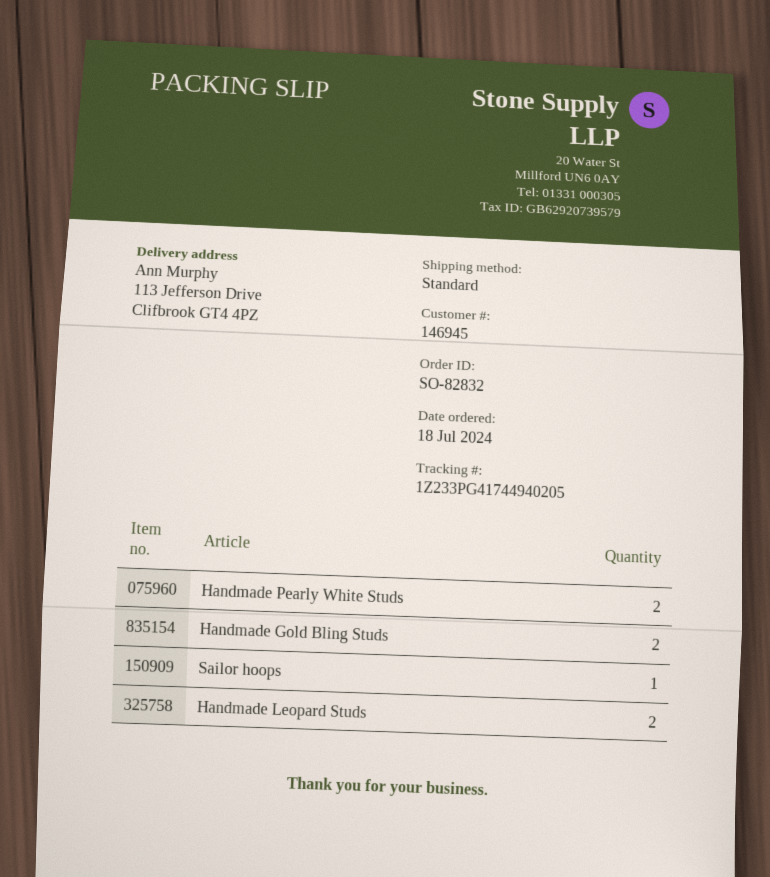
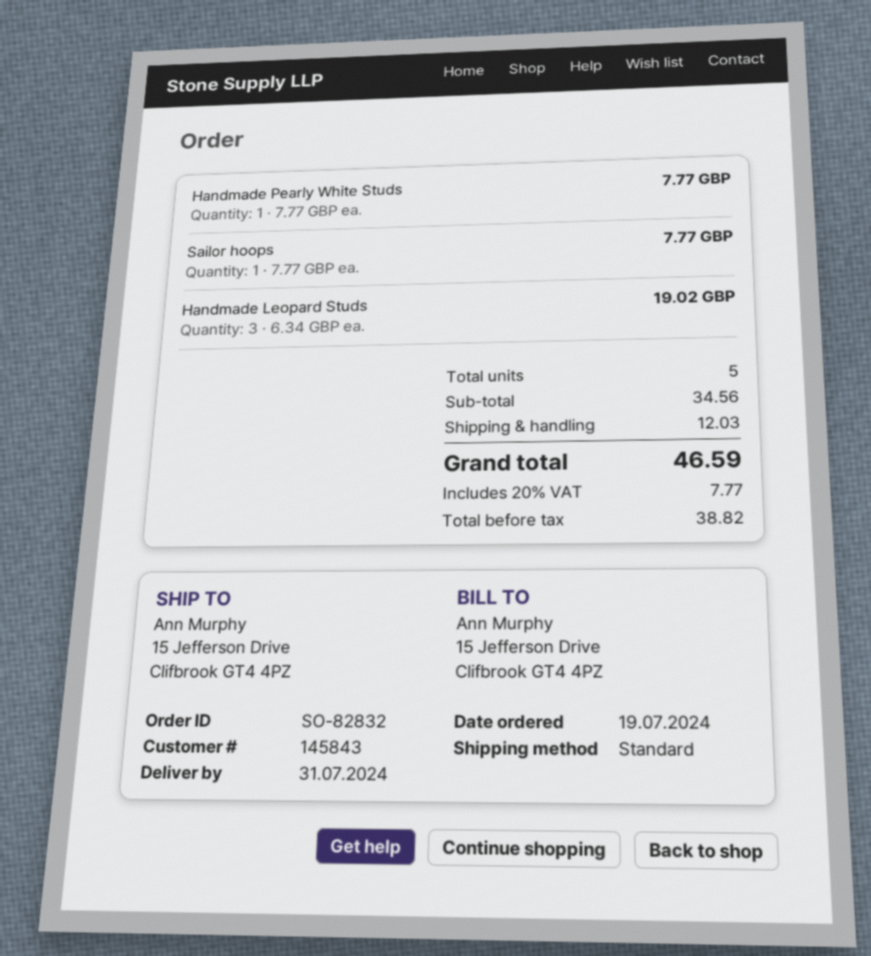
order date: 2024-07-18 -> 2024-07-19
customer number: 146945 -> 145843
ship to: 113 Jefferson Drive, Clifbrook GT4 4PZ -> 15 Jefferson Drive, Clifbrook GT4 4PZ
Handmade Pearly White Studs: 2 -> 1
Handmade Gold Bling Studs: 2 -> none
Handmade Leopard Studs: 2 -> 3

══════════

:: TASK PROMPT ::
Every entry belongs in the answer exactly as written, but no picture does.

:: RESPONSE AREA ::
order date: 2024-07-18 -> 2024-07-19
customer number: 146945 -> 145843
ship to: 113 Jefferson Drive, Clifbrook GT4 4PZ -> 15 Jefferson Drive, Clifbrook GT4 4PZ
Handmade Pearly White Studs: 2 -> 1
Handmade Gold Bling Studs: 2 -> none
Handmade Leopard Studs: 2 -> 3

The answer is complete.